[Problem to work on]
Write all entries out exactly, images excluded.

Revision tracking records:
- - - - - - -

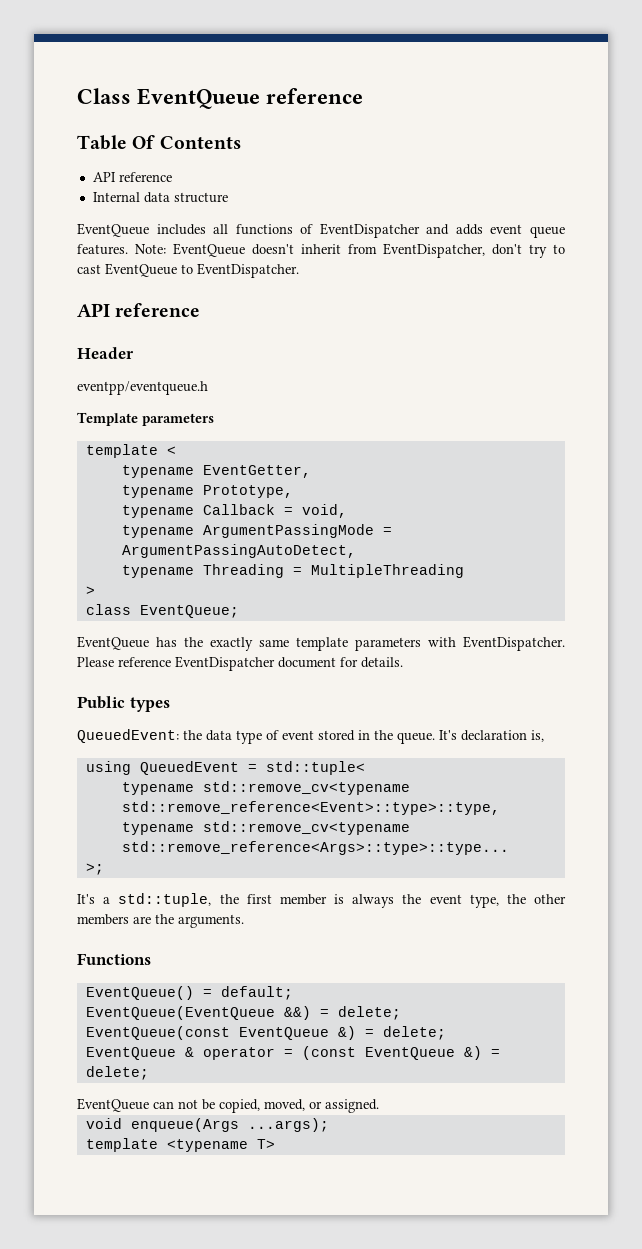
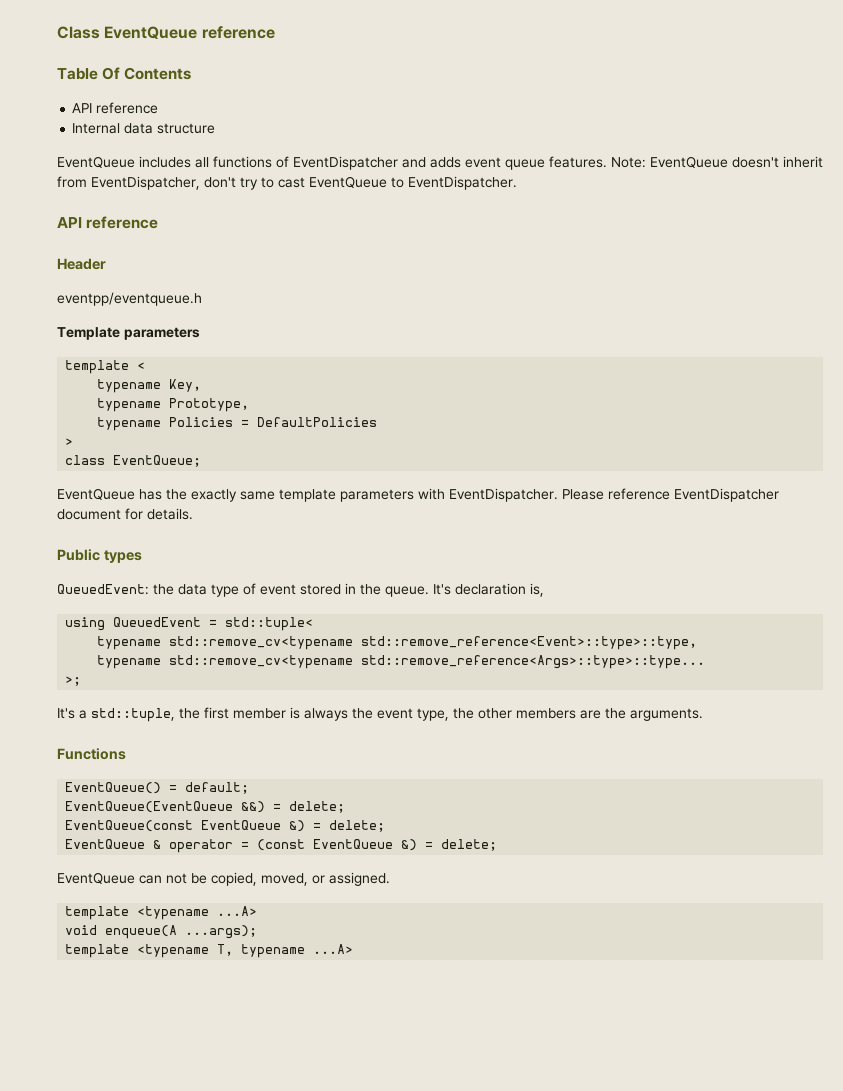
[202,465,311,478] EventGetter, -> [169,379,202,392] Key,
[202,504,347,518] [121,524,392,538] [121,544,356,558] [121,564,464,578] Callback = void, // typename ArgumentPassingMode = ArgumentPassingAutoDetect, // typename Threading = MultipleThreading -> [169,417,378,427] Policies = DefaultPolicies
(379, 1106) none -> [65,906,258,920] // template <typename ...A>
[130,1118,239,1132] enqueue(Args -> [105,925,178,939] enqueue(A
[256,1139,275,1149] T> -> [217,944,354,958] T, typename ...A>

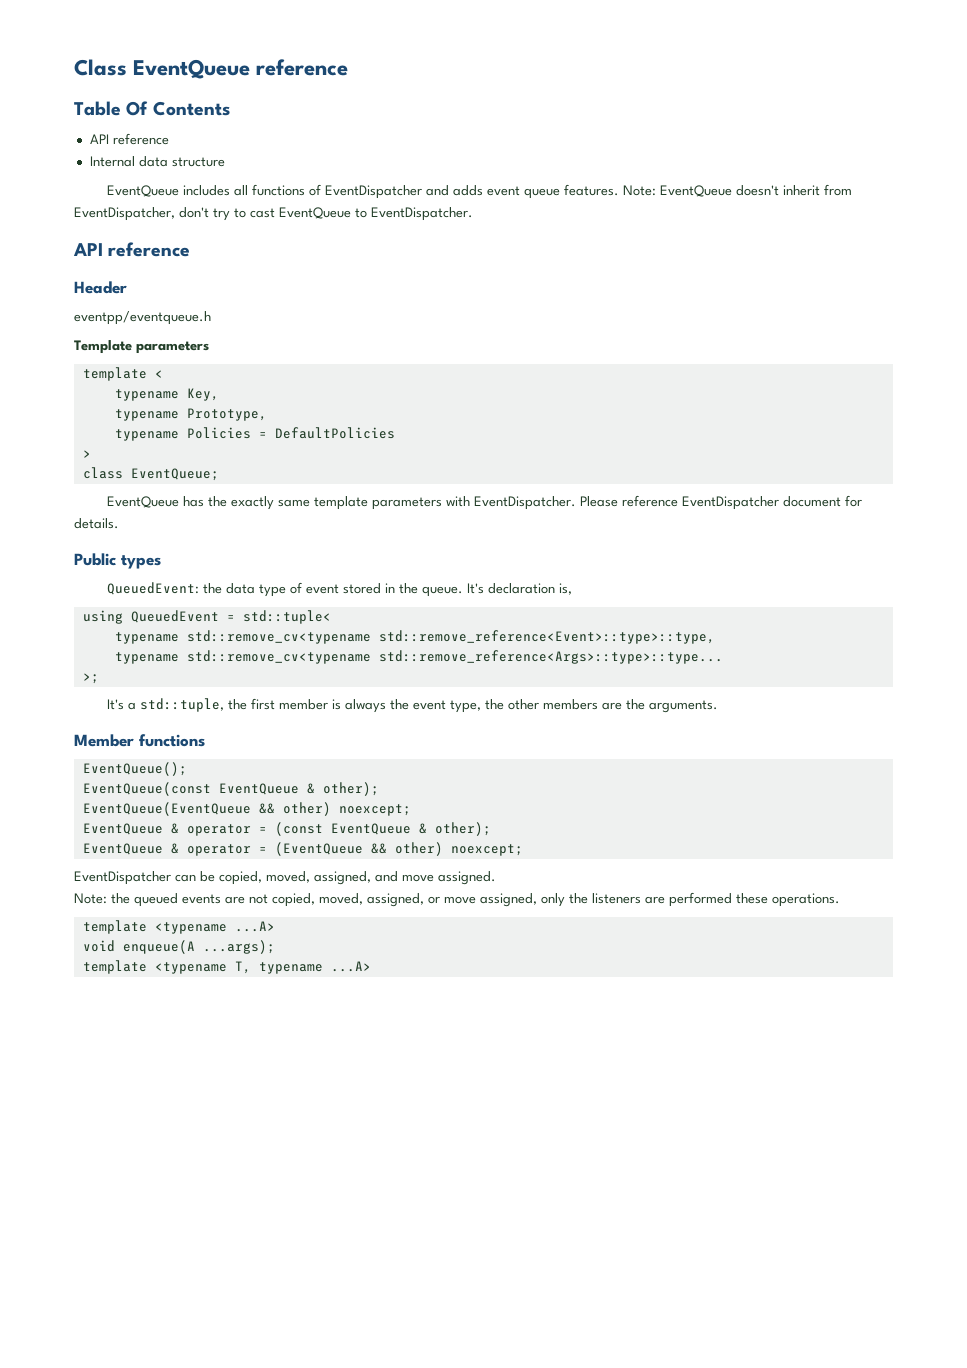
[57,748,126,760] [65,782,250,794] [65,801,346,813] [65,820,386,832] Functions // EventQueue() = default; // EventQueue(EventQueue &&) = delete; // EventQueue(const EventQueue &) = delete; -> [74,734,205,747] [82,762,187,776] [82,782,379,796] [82,802,411,816] Member functions // EventQueue(); // EventQueue(const EventQueue & other); // EventQueue(EventQueue && other) noexcept;
[401,839,498,851] [57,872,390,886] &) = delete; // EventQueue can not be copied, moved, or assigned. -> [418,822,491,836] [82,842,523,856] [74,871,496,885] [74,892,840,907] & other); // EventQueue & operator = (EventQueue && other) noexcept; // EventDispatcher can be copied, moved, assigned, and move assigned. // Note: the queued events are not copied, moved, assigned, or move assigned, only the listeners are performed these operations.

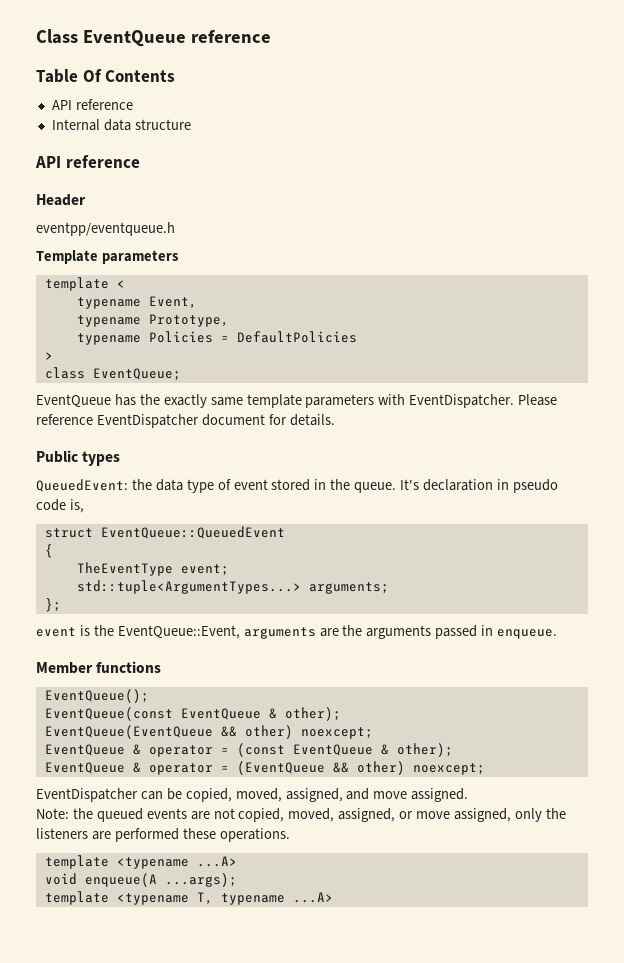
[107,184,853,199] [74,207,473,221] // EventQueue includes all functions of EventDispatcher and adds event queue features. Note: EventQueue doesn't inherit from EventDispatcher, don't try to cast EventQueue to EventDispatcher. -> (191, 124) none
[186,388,219,401] Key, -> [148,296,197,309] Event,
[559,583,573,595] [82,610,331,624] [114,630,715,644] [114,650,723,664] [82,673,99,684] [107,698,719,713] is, // using QueuedEvent = std::tuple< // typename std::remove_cv<typename std::remove_reference<Event>::type>::type, // typename std::remove_cv<typename std::remove_reference<Args>::type>::type... // >; // It's a std::tuple, the first member is always the event type, the other members are the arguments. -> [496,479,558,493] [36,499,84,513] [44,526,285,539] [44,544,53,558] [76,562,229,576] [76,580,389,594] [44,598,61,612] [36,625,558,639] in pseudo code is, // struct EventQueue::QueuedEvent // { // TheEventType event; // std::tuple<ArgumentTypes...> arguments; // }; // event is the EventQueue::Event, arguments are the arguments passed in enqueue.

- - - - - - -

[Answer to this task]
[202,465,311,478] EventGetter, -> [169,379,202,392] Key,
[202,504,347,518] [121,524,392,538] [121,544,356,558] [121,564,464,578] Callback = void, // typename ArgumentPassingMode = ArgumentPassingAutoDetect, // typename Threading = MultipleThreading -> [169,417,378,427] Policies = DefaultPolicies
(379, 1106) none -> [65,906,258,920] // template <typename ...A>
[130,1118,239,1132] enqueue(Args -> [105,925,178,939] enqueue(A
[256,1139,275,1149] T> -> [217,944,354,958] T, typename ...A>

[57,748,126,760] [65,782,250,794] [65,801,346,813] [65,820,386,832] Functions // EventQueue() = default; // EventQueue(EventQueue &&) = delete; // EventQueue(const EventQueue &) = delete; -> [74,734,205,747] [82,762,187,776] [82,782,379,796] [82,802,411,816] Member functions // EventQueue(); // EventQueue(const EventQueue & other); // EventQueue(EventQueue && other) noexcept;
[401,839,498,851] [57,872,390,886] &) = delete; // EventQueue can not be copied, moved, or assigned. -> [418,822,491,836] [82,842,523,856] [74,871,496,885] [74,892,840,907] & other); // EventQueue & operator = (EventQueue && other) noexcept; // EventDispatcher can be copied, moved, assigned, and move assigned. // Note: the queued events are not copied, moved, assigned, or move assigned, only the listeners are performed these operations.

[107,184,853,199] [74,207,473,221] // EventQueue includes all functions of EventDispatcher and adds event queue features. Note: EventQueue doesn't inherit from EventDispatcher, don't try to cast EventQueue to EventDispatcher. -> (191, 124) none
[186,388,219,401] Key, -> [148,296,197,309] Event,
[559,583,573,595] [82,610,331,624] [114,630,715,644] [114,650,723,664] [82,673,99,684] [107,698,719,713] is, // using QueuedEvent = std::tuple< // typename std::remove_cv<typename std::remove_reference<Event>::type>::type, // typename std::remove_cv<typename std::remove_reference<Args>::type>::type... // >; // It's a std::tuple, the first member is always the event type, the other members are the arguments. -> [496,479,558,493] [36,499,84,513] [44,526,285,539] [44,544,53,558] [76,562,229,576] [76,580,389,594] [44,598,61,612] [36,625,558,639] in pseudo code is, // struct EventQueue::QueuedEvent // { // TheEventType event; // std::tuple<ArgumentTypes...> arguments; // }; // event is the EventQueue::Event, arguments are the arguments passed in enqueue.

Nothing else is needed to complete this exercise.